VANCOUVER, British Columbia, Canada, September 3, 1999 (ENS) - A
British Columbia Supreme Court judge has ruled that a 1,300 year old
Douglas fir tree believed to be the oldest in Canada will remain
accessible to the public. But protesters are enjoined from
interfering with road construction by International Forest Products
(Interfor) in the Elaho Valley.

B.C. Supreme Court Justice Randall Wong Wednesday limited an
injunction application by Interfor to 500 metres (1,625 feet) around
the active work area.

Still, Interfor was granted an extension to its existing injunction,
which keeps protesters who suspend themselves from trees out of its
road building site. The protest is taking place in old growth forest
at the end of an isolated logging road about 100 kilometres (62
miles) north of the logging town of Squamish on the B.C. mainland
coast.

The disputed area is located a three-hour drive north of Vancouver
next to the world famous resort village of Whistler. It is the
southernmost habitat for North America's coastal grizzly bears which
at one time roamed as far south as Mexico. The valley contains the
finest groves of old growth Douglas fir and cedar trees left in
southwest B.C., conservationists maintain.

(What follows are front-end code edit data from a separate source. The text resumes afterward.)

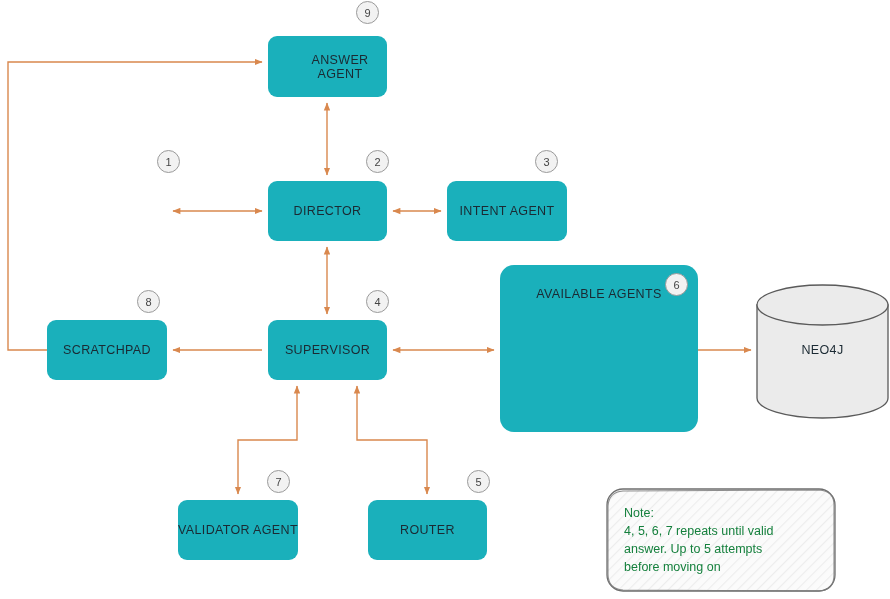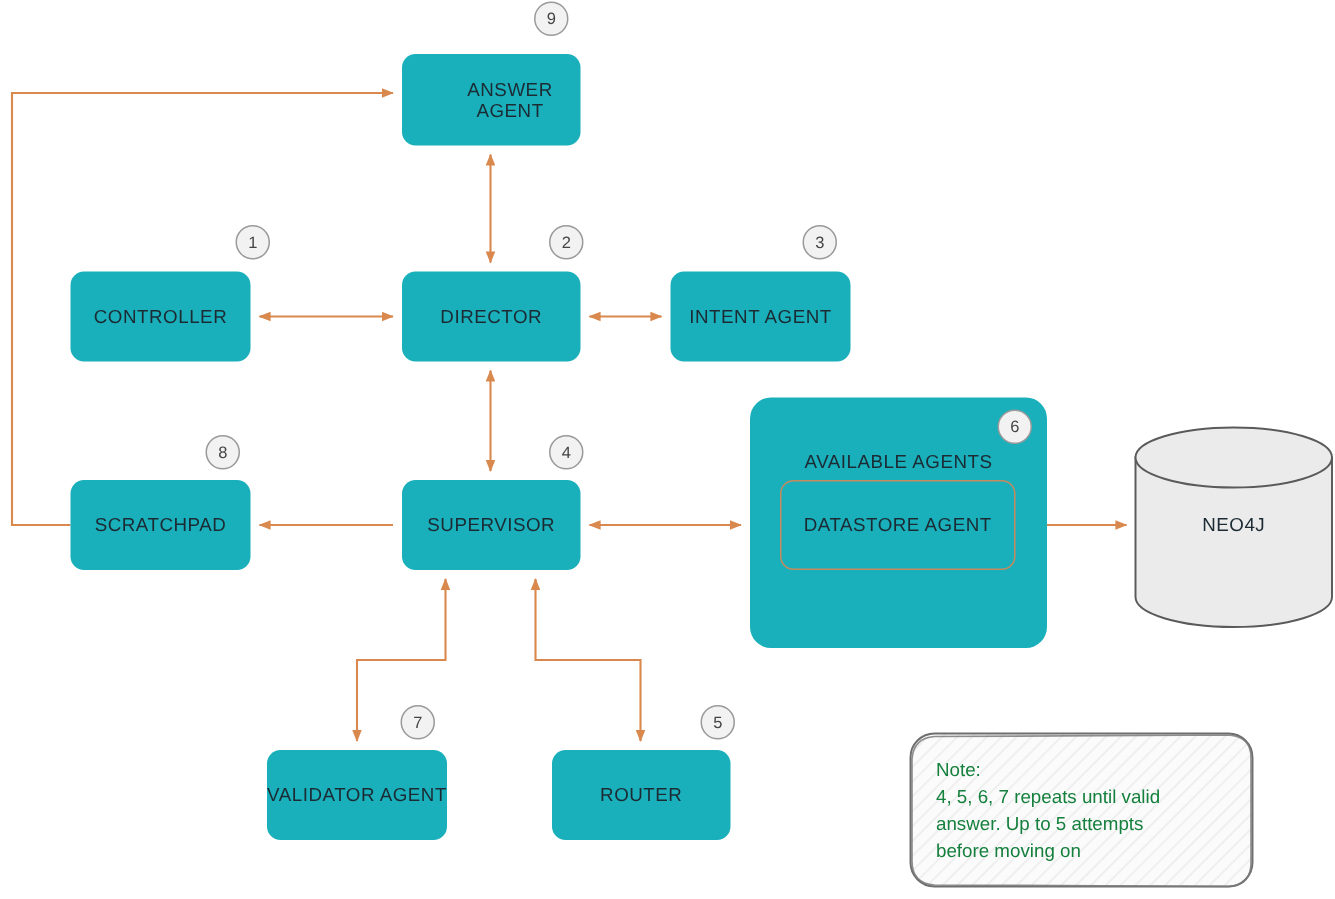--- a/index.html
+++ b/index.html
@@ -34,21 +34,21 @@
     letter-spacing: 0.35px;
     display: flex;
     align-items: center;
     justify-content: center;
     text-align: center;
     z-index: 3;
   }
   .node.group {
     align-items: flex-start;
     justify-content: center;
-    padding-top: 36px;
+    padding-top: 22px;
     border-radius: 14px;
   }
   .subnode {
     position: absolute;
     box-sizing: border-box;
     background: transparent;
     border: 1.3px solid #c58a5e;
     border-radius: 9px;
     color: #1b2a33;
     font-size: 12.5px;
@@ -150,23 +150,20 @@
       <rect x="607" y="489" width="228" height="102" rx="16" ry="16" fill="url(#hatch)" stroke="#6e6e6e" stroke-width="1.3"></rect>
       <path d="M623,491 q-14,1 -15,15 L608,574 q0,15 15,16 L820,591
                q14,-1 14,-16 L834,505 q0,-14 -15,-15 z" fill="none" stroke="#7a7a7a" stroke-width="1.1" opacity="0.85"></path>
     </g>
   </svg>
 
   <div class="node" style="left:268px;top:36px;width:119px;height:61px;padding-left:25px;">
     <span>ANSWER AGENT</span>
   </div>
 
-  <div class="node" style="left:47px;top:181px;width:120px;height:60px;">
-    <span>CONTROLLER</span>
-  </div>
 
   <div class="node" style="left:268px;top:181px;width:119px;height:60px;">
     <span>DIRECTOR</span>
   </div>
 
   <div class="node" style="left:447px;top:181px;width:120px;height:60px;">
     <span>INTENT AGENT</span>
   </div>
 
   <div class="node" style="left:47px;top:320px;width:120px;height:60px;">
@@ -182,23 +179,20 @@
   </div>
 
   <div class="node" style="left:368px;top:500px;width:119px;height:60px;">
     <span>ROUTER</span>
   </div>
 
   <div class="node group" style="left:500px;top:265px;width:198px;height:167px;">
     <span>AVAILABLE AGENTS</span>
   </div>
 
-  <div class="subnode" style="left:520px;top:320px;width:157px;height:60px;">
-    <span>DATASTORE AGENT</span>
-  </div>
 
   <div class="cylinder" style="left:757px;top:285px;width:131px;height:133px;">
     <div class="cyl-label" style="top:58px;">NEO4J</div>
   </div>
 
   <div class="note" style="left:607px;top:489px;width:228px;height:102px;">
     <div class="note-text" style="left:17px;top:15px;width:200px;">Note:
 4, 5, 6, 7 repeats until valid
 answer. Up to 5 attempts
 before moving on</div>

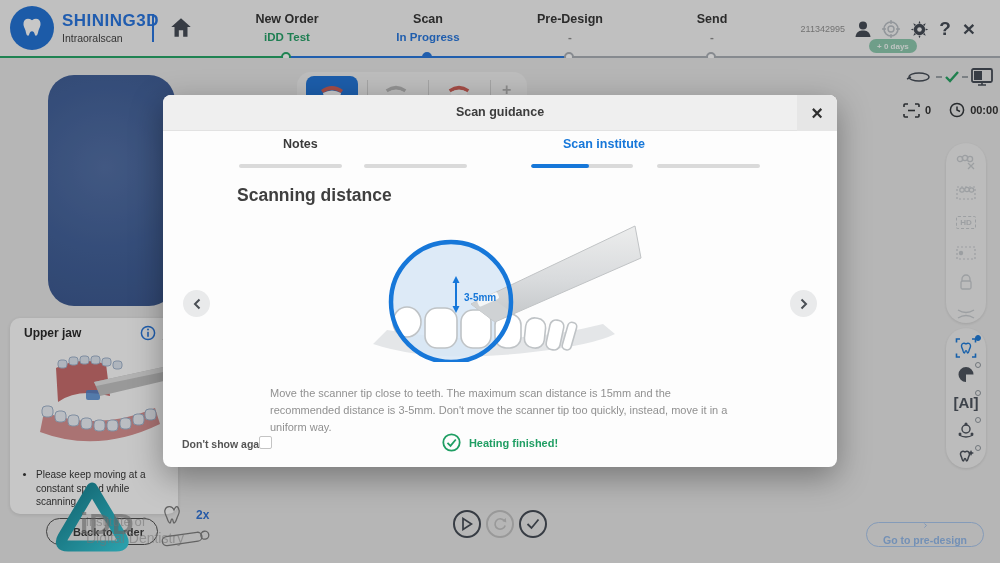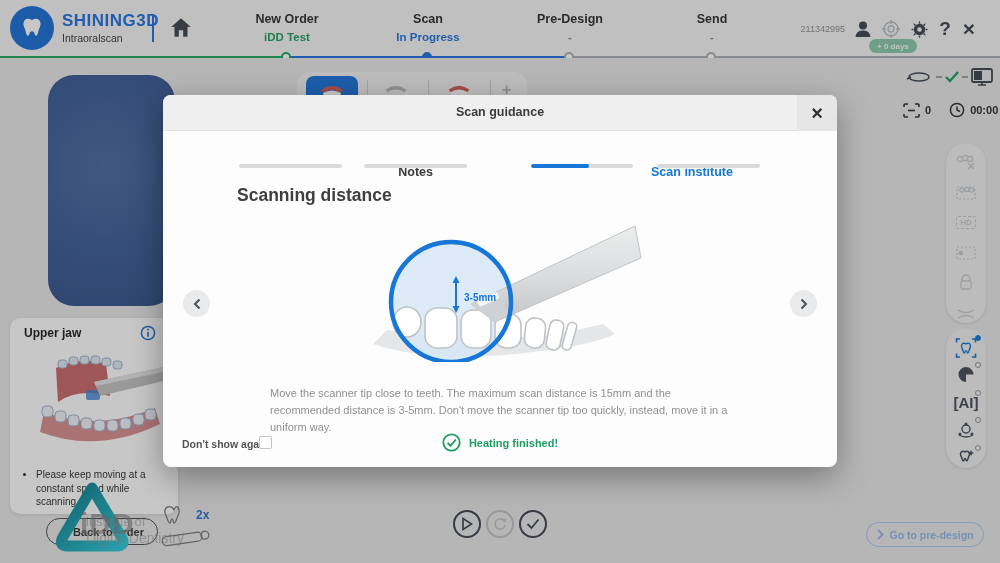--- a/index.html
+++ b/index.html
@@ -65,31 +65,31 @@
   .tp2 { left:946px; top:270px; height:140px; padding-top:9px; gap:6px; }
   .tool-item { position:relative; width:24px; height:22px; display:flex; align-items:center; justify-content:center; }
   .tool-badge { position:absolute; right:-3px; top:-2px; width:6px; height:6px; border-radius:50%; border:1.2px solid #8d949c; background:transparent; }
   .tool-badge.blue { border-color:#1677d9; background:#1677d9; }
   .hd-faint { font-size:8px; font-weight:bold; color:#c6cace; border:1px dashed #c6cace; padding:1px 3px; border-radius:2px; }
   .ai-dark { font-size:15px; font-weight:bold; color:#474e58; }
 
   
   .circle-btn { width:28px; height:28px; border-radius:50%; border:2px solid #3f4650; display:flex; align-items:center; justify-content:center; background:transparent; }
   .circle-btn.disabled { border-color:#c2c2c2; }
-  .go-btn { left:866px; top:464px; width:118px; height:25px; border:1.5px solid #a6c4ec; border-radius:13px; display:flex; align-items:center; justify-content:center; gap:6px; font-size:10.5px; font-weight:bold; color:#8fb6e8; }
+  .go-btn { left:866px; top:464px; width:118px; height:25px; border:1.5px solid #a6c4ec; border-radius:13px; display:flex; align-items:center; justify-content:center; gap:6px; font-size:10.5px; font-weight:bold; color:#8fb6e8;flex-direction:column; }
 
   
   .dim { left:0; top:0; width:1000px; height:563px; background:rgba(33,33,33,.25); z-index:40; pointer-events:none; }
 
   
   .modal { left:163px; top:95px; width:674px; height:372px; background:#fdfdfd; border-radius:8px; z-index:60; box-shadow:0 10px 32px rgba(0,0,0,.35); }
   .modal-titlebar { left:0; top:0; width:674px; height:36px; background:#efefef; border-radius:8px 8px 0 0; border-bottom:1px solid #e2e2e2; }
   .modal-title { width:674px; top:10px; text-align:center; font-size:12.5px; font-weight:bold; color:#3c3c3c; }
   .modal-close { right:0; top:0; width:40px; height:36px; background:#e6e6e6; border-radius:0 8px 0 0; display:flex; align-items:center; justify-content:center; font-size:20px; font-weight:bold; color:#2f2f2f; cursor:pointer; }
-  .tab-label { top:42px; font-size:12.5px; font-weight:bold; text-align:right;margin-top:28px; }
+  .tab-label { top:42px; font-size:12.5px; font-weight:bold; text-align:left; }
   .tab-notes { left:120px; width:150px; color:#3a3a3a; }
   .tab-tech { left:400px; width:170px; color:#1677d9; }
   .bar { top:69px; height:3.5px; border-radius:2px; background:#dadada; overflow:hidden; }
   .bar-fill { height:100%; background:#1677d9; border-radius:2px; }
   .modal-heading { left:74px; top:90px; font-size:17.5px; font-weight:bold; color:#3f3f3f; }
   .nav-circle { width:27px; height:27px; border-radius:50%; background:#e9eaeb; display:flex; align-items:center; justify-content:center; }
   .modal-desc { left:107px; top:290px; width:460px; text-align:left; font-size:11px; color:#909090; line-height:1.55; }
   .dont-show { left:19px; top:343px; font-size:10.5px; font-weight:bold; color:#555; }
   .chkbox { left:96px; top:341px; width:13px; height:13px; border:1.5px solid #c4c4c4; border-radius:2px; background:#fff; }
   .heating { left:237px; top:338px; width:200px; display:flex; align-items:center; gap:8px; justify-content:center; }

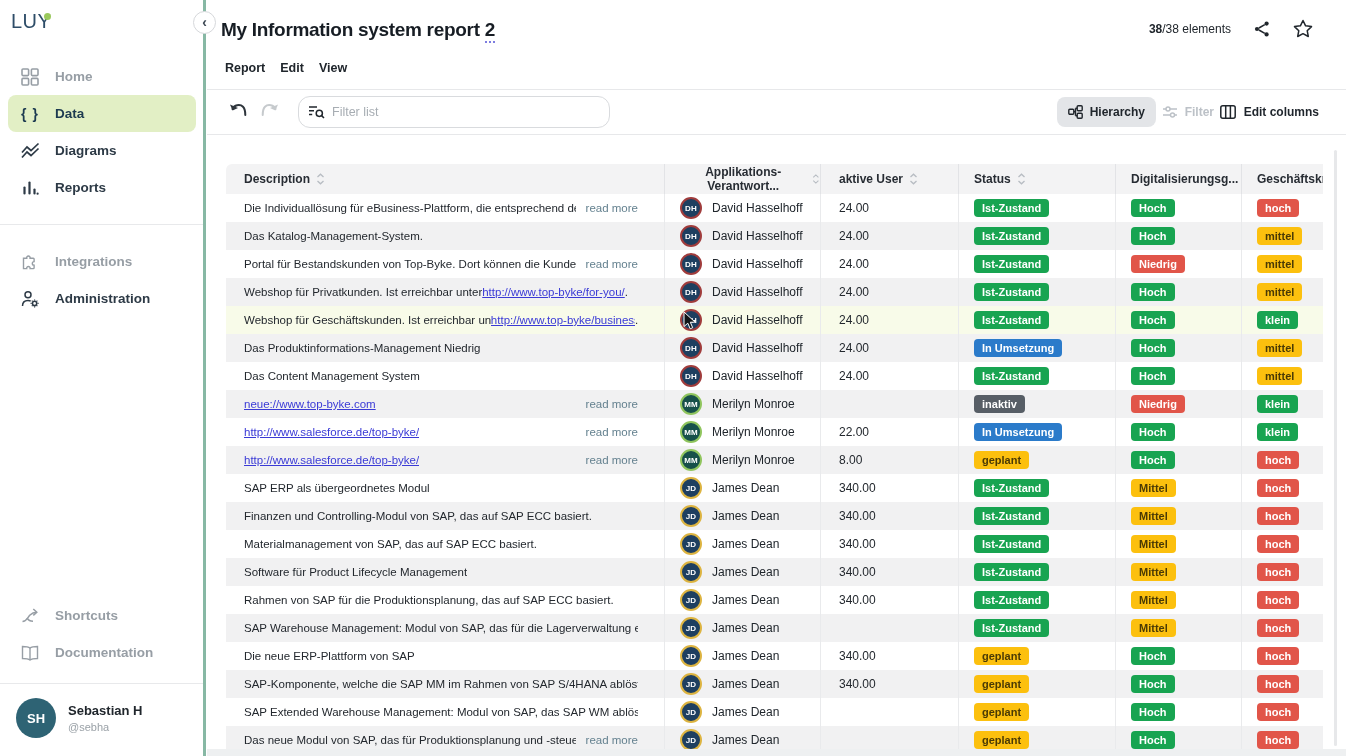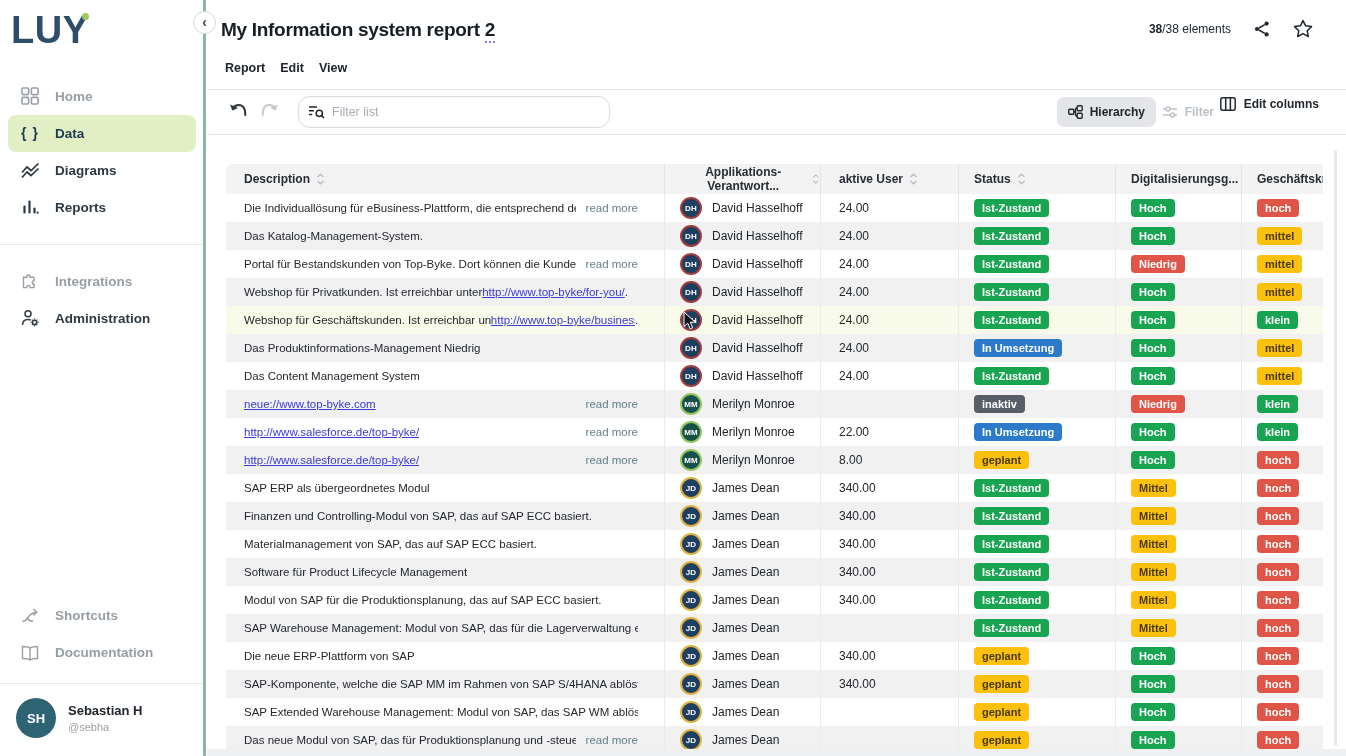--- a/index.html
+++ b/index.html
@@ -7,21 +7,21 @@
     font-family:"Liberation Sans", sans-serif; }
   .app { position:relative; width:1346px; height:756px; background:#fff; overflow:hidden; }
 
   
   .sidebar { position:absolute; left:0; top:0; width:204px; height:756px; background:#fff;
     display:flex; flex-direction:column; z-index:2; }
   .side-line { position:absolute; left:203px; top:0; width:3px; height:756px; background:#87b8a4; z-index:3; }
   .collapse-btn { position:absolute; left:193px; top:11px; width:23px; height:23px; border-radius:50%;
     background:#fff; border:1px solid #d6d8db; z-index:5; display:flex; align-items:center; justify-content:center;
     font-size:14px; font-weight:bold; color:#3c4753; cursor:pointer; line-height:1; padding-bottom:2px; }
-  .logo { margin:10px 0 0 11px; font-size:38px; font-weight:bold; color:#2e4d68;
+  .logo { margin:10px 0 0 11px; font-size:20px; font-weight:normal; color:#2e4d68;
     letter-spacing:0.5px; position:relative; width:fit-content; line-height:1.1; }
   .logo .dot { position:absolute; top:3px; right:0px; width:7px; height:7px; border-radius:50%; background:#9bc95d; }
   .nav { margin-top:26px; }
   .nav-item, .footer-item { height:37px; display:flex; align-items:center; gap:15px; padding-left:20px;
     font-size:13.5px; font-weight:bold; color:#2d3a46; cursor:pointer; }
   .nav-item.active { background:#e2efc5; border-radius:8px; margin:0 8px; padding-left:12px; color:#1c3a50; }
   .nav-item.disabled, .footer-item { color:#979ea5; }
   .nav-icon { width:20px; display:flex; align-items:center; justify-content:center; color:inherit; }
   .braces { font-size:14px; font-weight:bold; letter-spacing:1px; }
   .nav-divider { height:1px; background:#e8e9eb; margin:18px 0; }
@@ -54,21 +54,21 @@
   .redo-btn { position:absolute; left:52px; top:12px; cursor:pointer; }
   .filter-input-wrap { position:absolute; left:91px; top:6px; width:312px; height:32px; }
   .filter-input { width:100%; height:100%; border:1px solid #d9dbde; border-radius:12px;
     padding:0 10px 0 33px; font-size:12.5px; color:#20262c; outline:none; font-family:inherit; }
   .filter-input::placeholder { color:#a7adb3; }
   .filter-input-icon { position:absolute; left:10px; top:8px; }
   .hierarchy-btn { position:absolute; right:190px; top:7px; height:30px; background:#e3e5e8; border-radius:8px;
     display:flex; align-items:center; gap:7px; padding:0 11px; font-size:12px; font-weight:bold; color:#20262c; cursor:pointer; }
   .filterbtn { position:absolute; right:132px; top:7px; height:30px; display:flex; align-items:center; gap:7px;
     font-size:12px; font-weight:bold; color:#bcc1c7; cursor:default; }
-  .editcols-btn { position:absolute; right:27px; top:7px; height:30px; display:flex; gap:8px;
+  .editcols-btn { position:absolute; right:27px; top:7px; height:30px; display:flex; align-items:center; gap:8px;
     font-size:12px; font-weight:bold; color:#1f252c; cursor:pointer; }
 
   
   .table-wrap { position:absolute; left:19px; top:164px; width:1097px; height:591px; overflow:hidden; }
   .tgrid { display:grid; grid-template-columns:438px 156px 138px 157px 126px 126px; width:1141px; }
   .thead { height:30px; background:#f3f3f4; border-radius:6px 6px 0 0; }
   .hcell { display:flex; align-items:center; gap:6px; font-size:12px; font-weight:bold; color:#272c33; overflow:hidden;text-align:center; }
   .hcell + .hcell { border-left:1px solid #e2e3e6; }
   .trow { height:28px; background:#fff; cursor:pointer; }
   .trow.alt { background:#f1f1f2; }
@@ -621,21 +621,21 @@
             <div class="cell c4">
               <span class="badge" style="background: rgb(252, 192, 14); color: rgb(74, 58, 5);">Mittel</span>
             </div>
             <div class="cell c5">
               <span class="badge" style="background: rgb(225, 85, 73); color: rgb(255, 255, 255);">hoch</span>
             </div>
           </div>
           <div class="trow tgrid">
             <div class="cell c0">
               <span class="desc-flex">
-                <span class="desc-text">Modul von SAP für die Produktionsplanung, das auf SAP ECC basiert.</span>
+                <span class="desc-text">Rahmen von SAP für die Produktionsplanung, das auf SAP ECC basiert.</span>
               </span>
             </div>
             <div class="cell c1">
               <span class="avatar" style="background: rgb(30, 63, 96); border-color: rgb(221, 180, 65);">JD</span>
               <span class="owner-name">James Dean</span>
             </div>
             <div class="cell c2">340.00</div>
             <div class="cell c3">
               <span class="badge" style="background: rgb(24, 164, 81); color: rgb(255, 255, 255);">Ist-Zustand</span>
             </div>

Forest protectionists from the Forest Action Network and People's
Action for Threatened Habitat have set up a camp near the work site
and suspended themselves from trees, slowing down the road work.

Interfor lawyer Bill McNaughton testified that company equipment has
been damaged. He said tensions between workers and protesters are
increasing.

Environmentalists not involved in the protest claimed a broader
injunction would keep the public away from the old Douglas fir,
hampering a forest research program. The tree is about 1,300 years
old, according to the Western Canada Wilderness Committee. The area
in which is located is known as the Stoltmann Wilderness, named after
the late Randy Stoltmann, a Western Canada Wilderness Committee
researcher who wrote the definitive book on the big trees of B.C.
before he died in a mountaineering accident in 1994.

Lawyer Karen Writen, who represented the Western Canada Wilderness
Committee in court, said the committee has an equal right to access
to the old growth region as part of its effort to have a national
park created there.

In July, forest researcher Andy Miller obtained a core sample from a
grove of over 50 ancient Douglas firs in the area. The sampled tree
and surrounding grove were dated at over 1,300 years old, making them
Canada's oldest known living Douglas firs.

Interfor was scheduled to cut this grove in mid-July. Widespread
public outcry prevented Interfor from falling the giant trees but the
company plans to continue roadbuilding 2.5 kilometres (1.5 miles)
further into the heart of Stoltmann Wilderness. This road will pass
within 30 metres (100 feet) of the ancient grove.

Interfor has now temporarily excluded the grove in which the oldest
tree stands from its logging plans.

"Interfor is rushing in to clearcut a grove that contains the oldest
living Douglas fir trees in Canada. They are older than the great
cathedrals of Europe and hundreds of years older than the oldest
trees surviving in Cathedral Grove Park on Vancouver Island!" fumed
Western Canada Wilderness Committee campaign coordinator Joe Foy.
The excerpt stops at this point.